Bioethics Forum Essay
Responding to Ebola: Selected Commentaries on Key Ethical Questions
The Ebola outbreak in West Africa is the largest and deadliest on record, and the crisis is evolving rapidly. More than 2,200 people have been infected in Sierra Leone, Liberia, Guinea, and Nigeria, and more than half have died. The response to the epidemic has raised ethical questions about the fair allocation of scarce resources, the appropriate use of unproven medicines, obligations to health care workers who volunteer for dangerous assignments, and international obligations to invest in adequate public health infrastructures.
Two excellent commentaries this week by Hastings Center Fellows explore these questions, analyze structural problems that are contributing to the present crisis, and offer recommendations for public health planning.
Nancy Kass, writing in Annals of Internal Medicine, addresses three questions: Was it ethical to airlift two infected American health care workers to the United States for treatment? Was it ethical to give them a “highly experimental” drug? And if it was ethical to give them this treatment, should Africans infected with Ebola receive it too?
Kass argues that the airlift was ethical. While mindful of the duty not to abandon patients, she points out that few health care workers would ever volunteer to care for Ebola patients in West Africa, and “traveling to help patients with an illness both highly contagious and usually fatal is what ethics calls “supererogatory”–above and beyond usual norms of good ethical conduct.” (In a recent interview Joanne Liu, president of Doctors Without Borders, said that recruiting health care workers for West Africa is more difficult than for war zones.)
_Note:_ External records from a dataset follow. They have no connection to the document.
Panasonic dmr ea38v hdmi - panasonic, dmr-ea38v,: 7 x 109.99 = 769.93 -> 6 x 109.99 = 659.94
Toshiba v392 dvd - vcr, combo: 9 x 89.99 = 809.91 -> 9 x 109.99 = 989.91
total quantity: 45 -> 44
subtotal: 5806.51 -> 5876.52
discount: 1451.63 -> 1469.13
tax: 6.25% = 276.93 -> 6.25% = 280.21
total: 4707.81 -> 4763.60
Given the danger that these health care professionals were willing to face, Kass says it would have been “unconscionable” not to assure them that, “should they contract Ebola, they would be airlifted home to receive the best care available.” (Both have recovered and been released from Emory University Medical Center.)
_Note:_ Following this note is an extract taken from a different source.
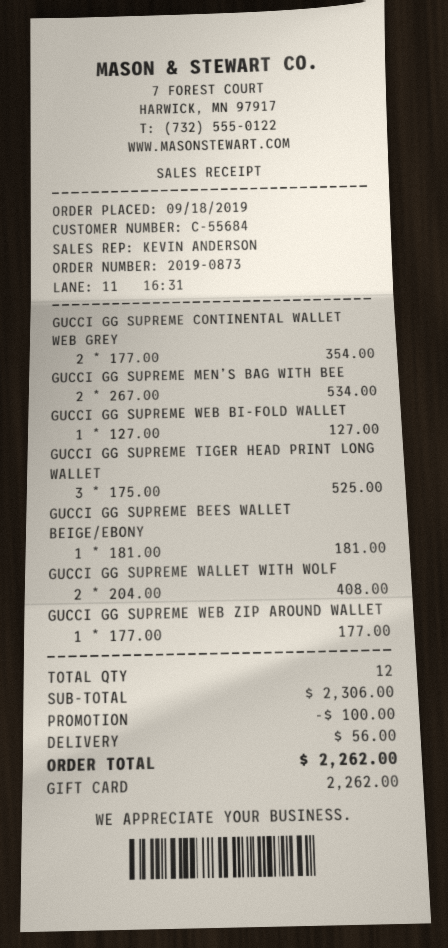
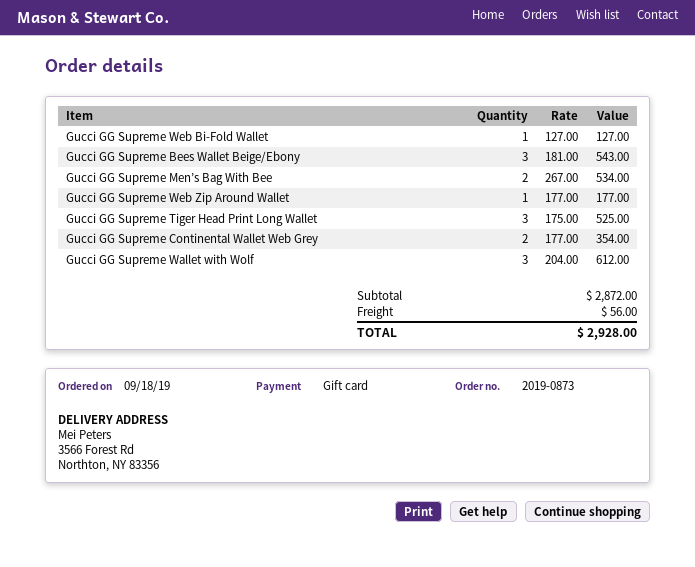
GUCCI GG SUPREME BEES WALLET BEIGE/EBONY: 1 x 181.00 = 181.00 -> 3 x 181.00 = 543.00
GUCCI GG SUPREME WALLET WITH WOLF: 2 x 204.00 = 408.00 -> 3 x 204.00 = 612.00
subtotal: 2306.00 -> 2872.00
discount: 100.00 -> none
total: 2262.00 -> 2928.00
Kass also thinks that a decision to give a highly experimental treatment to health care workers at imminent risk of dying “seems more reasonable” than a decision to give such a treatment to an entire community, assuming sufficient quantities of the drug were available (which is not the case ). Even under these conditions, a health care worker’s “potential to understand risks” – namely, the risk of harm from the treatment as well as the risk of dying from Ebola – “is probably high.”
However, Kass says that this compassionate-use scenario, in which an individual patient receives a drug that has not yet been determined to be either safe or effective, “does, and should, differ from the threshold for rolling out a treatment program to an entire community” when next to nothing is known about the drug’s potential for harm or benefit. Testing a highly experimental drug on the public under such desperate conditions may trigger accusations of exploitation, making it even more difficult for U.S. researchers and other professionals to collaborate effectively with local officials to contain the epidemic.
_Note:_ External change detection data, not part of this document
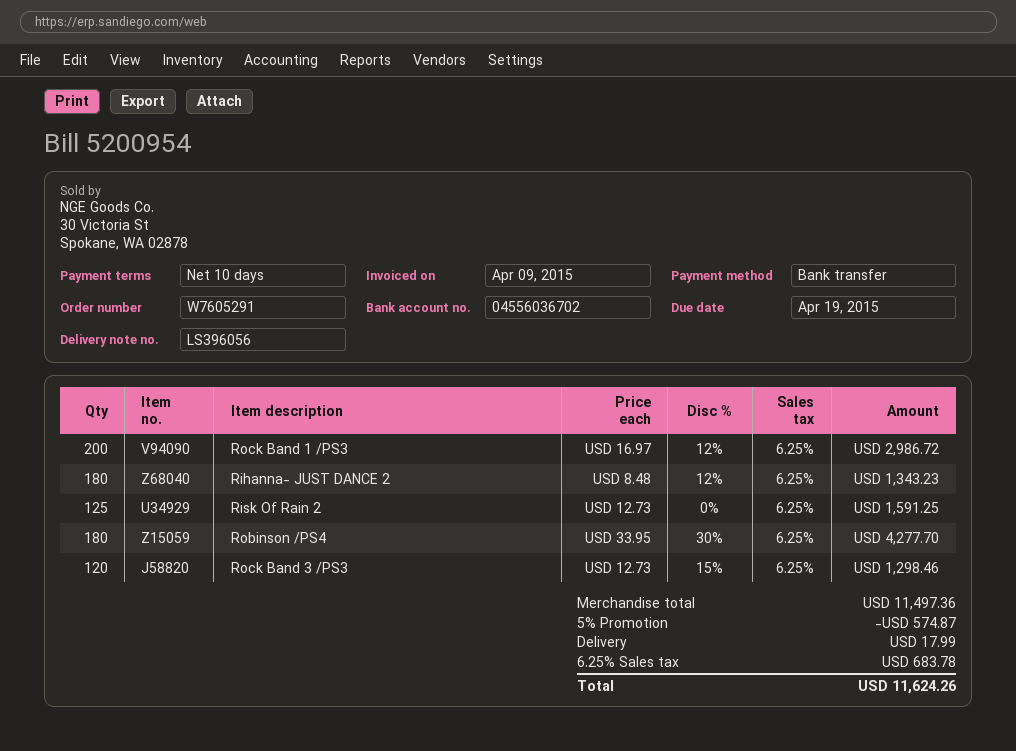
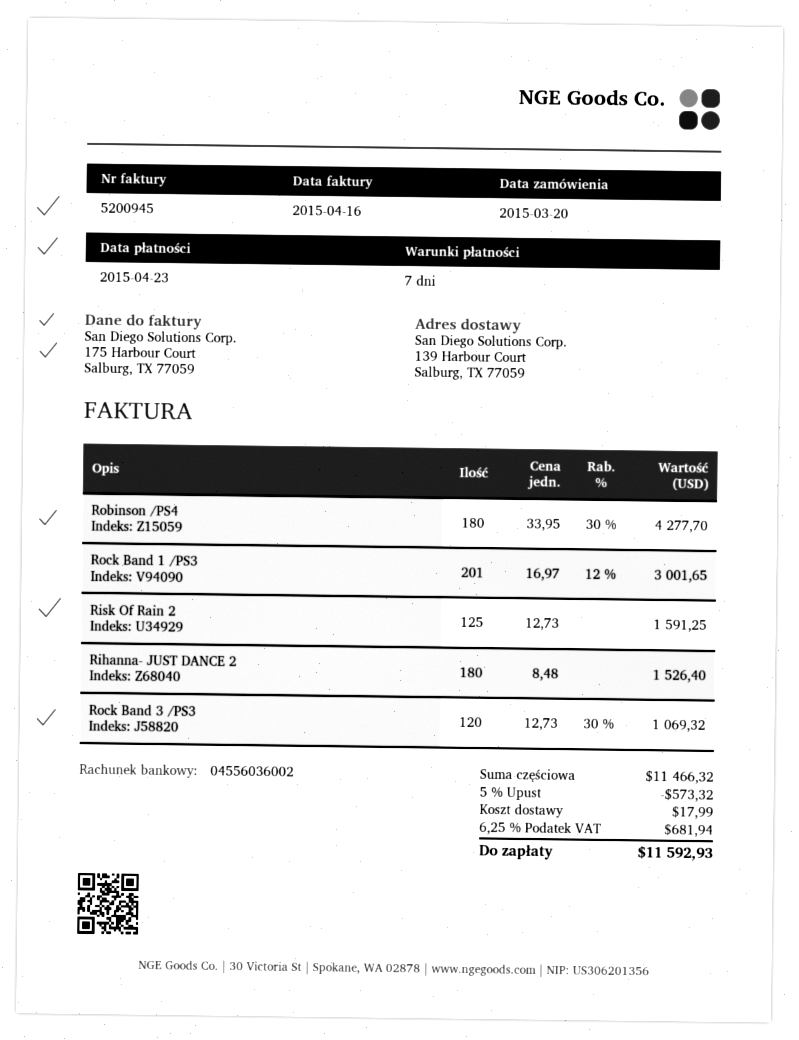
invoice number: 5200954 -> 5200945
invoice date: 2015-04-09 -> 2015-04-16
payment terms: 10 days -> 7 days
due date: 2015-04-19 -> 2015-04-23
bank account: 04556036702 -> 04556036002
Rock Band 1 /PS3: 200 x 16.97 - 12% = 2986.72 -> 201 x 16.97 - 12% = 3001.65
Rihanna- JUST DANCE 2: 180 x 8.48 - 12% = 1343.23 -> 180 x 8.48 = 1526.40
Rock Band 3 /PS3: 120 x 12.73 - 15% = 1298.46 -> 120 x 12.73 - 30% = 1069.32
subtotal: 11497.36 -> 11466.32
discount: 5% = 574.87 -> 5% = 573.32
tax: 6.25% = 683.78 -> 6.25% = 681.94
total: 11624.26 -> 11592.93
In an issue brief, Lawrence O. Gostin makes a different argument. Noting that the two airlifted American health care workers are white and the vast majority of those affected by the outbreak are black Africans, he writes, “While administering an unproven drug to African patients conjures up images of unconscionable human experimentation, the failure to meaningfully consult local communities and leaders is a moral failure.” He recommends that, in ongoing compassionate-use decisions involving individual health care workers and access to highly experimental treatments for Ebola, “priority ought to go to African health workers, who face frightening risks and die in far greater numbers than foreign workers” and that “allocation decisions be made fairly and transparently.”
To the last point, Gostin says that transparency was lacking in Africa: “African leaders apparently did not approve the use of an investigational drug administered in their territory, which arguably violated Liberian law. The decision was made behind closed doors without transparency and community engagement.”
Gostin and other commentators, including Paul Farmer of Partners in Health, also emphasize the crucial need to invest in local public health systems in developing nations. Gostin proposes the creation of a “health systems fund” administered by the World Health Organization that would be “supported by high-resource countries.” He describes how an immediate emergency “down payment” of $200 million could help the Ebola-affected region by meeting the survival needs of people under quarantine as well as by supporting the delivery of health care.
Over time, the fund could grow to “a multi-billion dollar funding channel for lower-income countries to strengthen their health systems, creating the capacity to respond to Ebola and myriad health threats,” he writes, saying that the expenditure would be “a wise and affordable investment.”
“It is in all states’ interests to contain health hazards that may eventually travel to their shores,” Gostin writes. “But beyond self-interest are the imperatives of health and social justice—a humanitarian response that would actually work, now and for the long-term.”
Susan Gilbert is the public affairs and communications manager of The Hastings Center. Nancy Berlinger is a Hastings Center research scholar who directed a project on pandemic planning.